しかし、実際に昇が瑞樹と直接会った事は、この四年間で皆無。立場的に瑞樹が、播磨家の次期頭首と目されている彼女が、播磨から絶縁された自分と会っていると親戚にバレては、後々面倒な事になる。

「手紙ってのは?」

昇がそう言うと字久は懐から一枚の封筒を取り出す。

「瑞樹さんから渡された手紙ですが私も中は読んでいません。早急に渡すようにとは言われていましたが、必ず手渡しでとも注文をつけられていたので今の今まで渡しそびれてしまいました。ひどく焦っていたようにも私には見えたのですが何かあったのですかね」

昇は不思議に思いながらも差し出された封筒を乱雑に破る。

綺麗に折りたたまれた便箋を広げる。万年筆ででも書いたのか、細く、神経質な字体で綴られた手紙。

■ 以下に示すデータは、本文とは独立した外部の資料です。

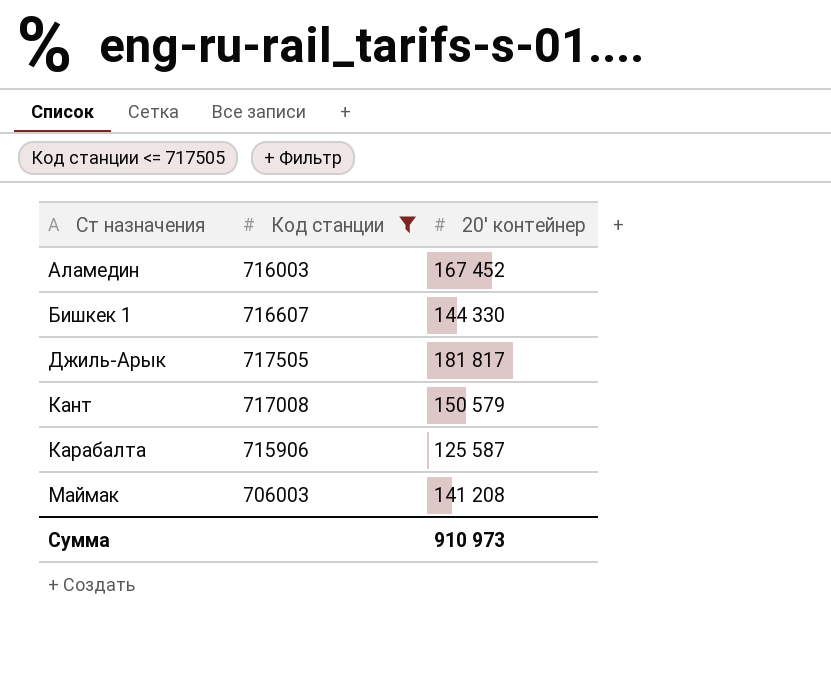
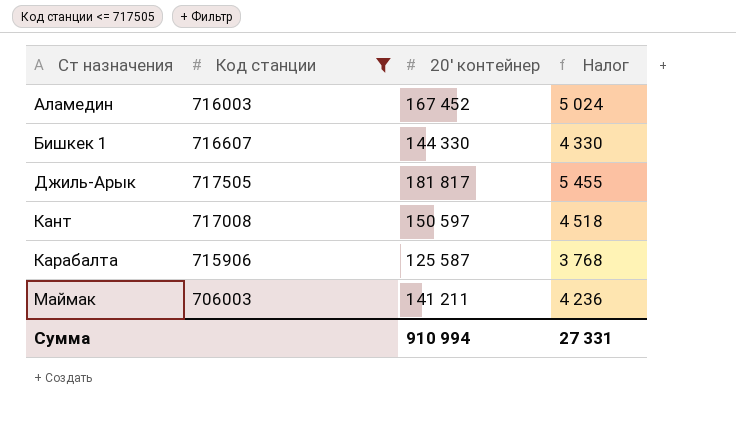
column Налог | formula: none -> [20' контейнер] * 0,03
Кант | 20' контейнер: 150 579 -> 150 597
Маймак | 20' контейнер: 141 208 -> 141 211
Сумма | 20' контейнер: 910 973 -> 910 994

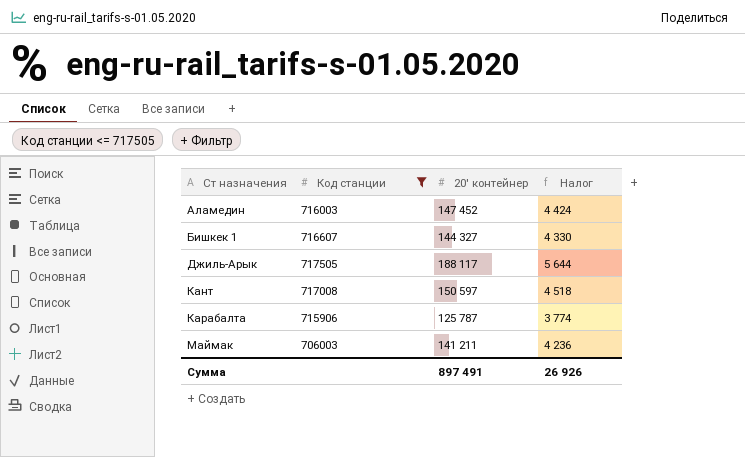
Аламедин | 20' контейнер: 167 452 -> 147 452
Аламедин | Налог: 5 024 -> 4 424
Бишкек 1 | 20' контейнер: 144 330 -> 144 327
Джиль-Арык | 20' контейнер: 181 817 -> 188 117
Джиль-Арык | Налог: 5 455 -> 5 644
Карабалта | 20' контейнер: 125 587 -> 125 787
Карабалта | Налог: 3 768 -> 3 774
Сумма | 20' контейнер: 910 994 -> 897 491
Сумма | Налог: 27 331 -> 26 926

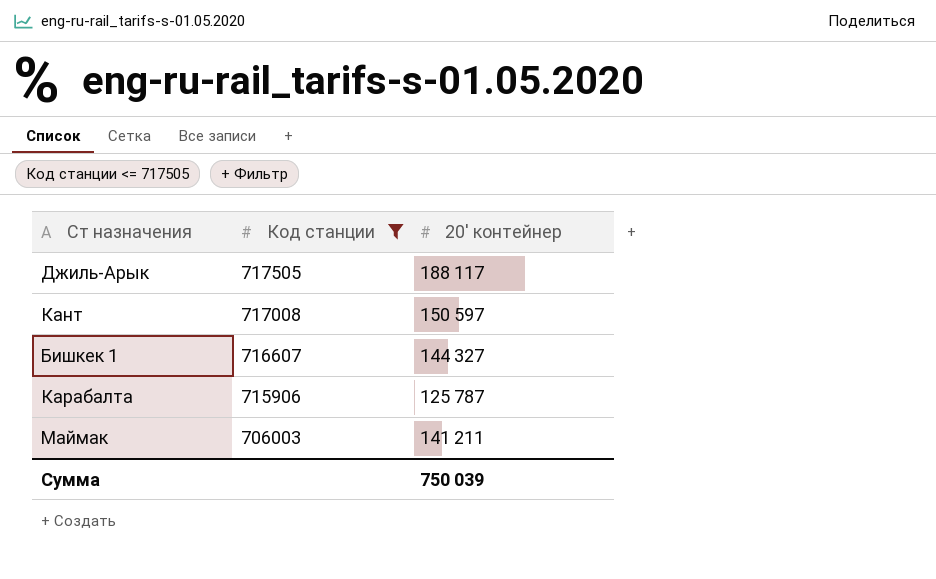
row order: Ст назначения ascending -> Код станции descending
column Налог | formula: [20' контейнер] * 0,03 -> none
row Аламедин: 716003 | 147 452 | 4 424 -> none
Сумма | 20' контейнер: 897 491 -> 750 039

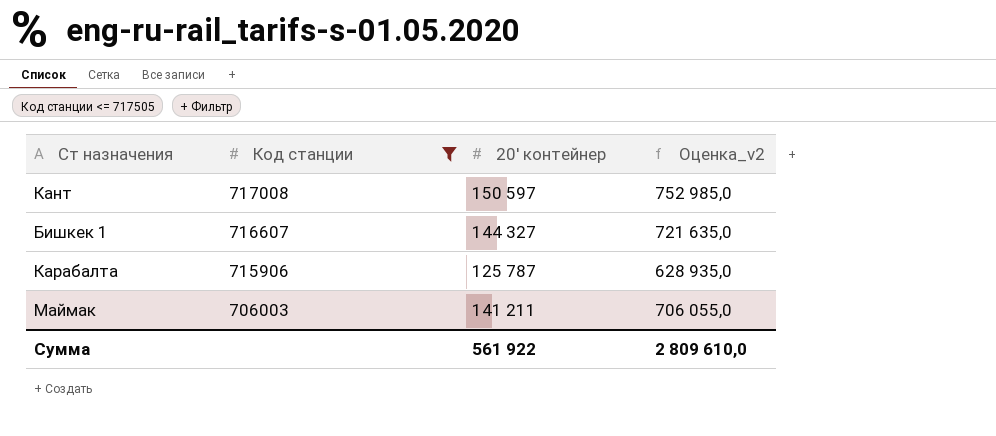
column Оценка_v2 | formula: none -> [20' контейнер] * 5
row Джиль-Арык: 717505 | 188 117 -> none
Сумма | 20' контейнер: 750 039 -> 561 922

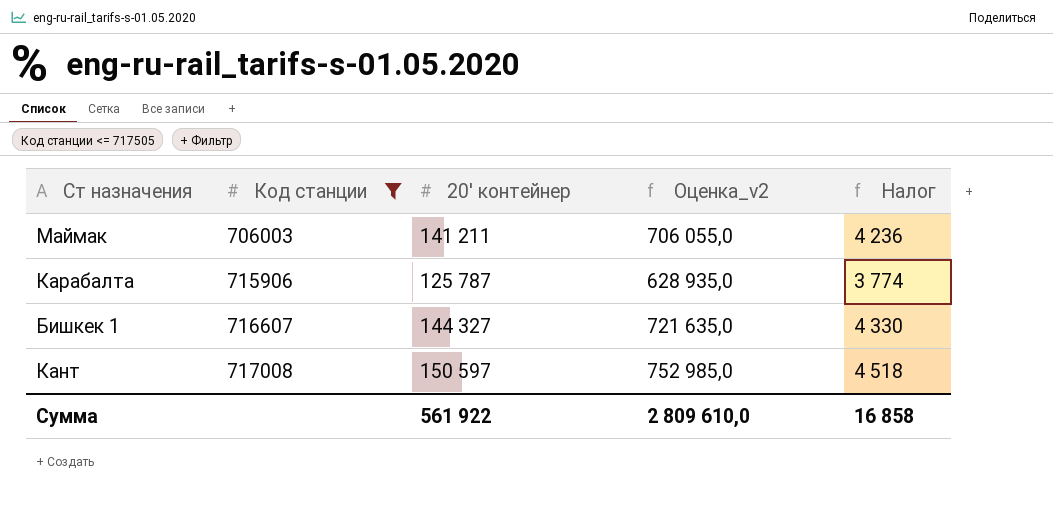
row order: Код станции descending -> Код станции ascending
column Налог | formula: none -> [20' контейнер] * 0,03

だがその筆跡は、少々震えているように見える。

「どうかしましたか?」

字久がそう問い掛けるほど昇の顔は激変していた。青を通り越して顔色は白くなっている。手紙をぎゅっと握り締めると、

「の、昇君?! 一体何があったのか説明」

字久の叫び声を後ろに、昇は険しい顔付きで走り出した。

手紙に書かれた言葉は簡潔で明瞭だった。

兄さん、そちらは変わりないでしょうか。

 播磨は今、大変なことになっています。

どうか、落ち着いて聞いてください。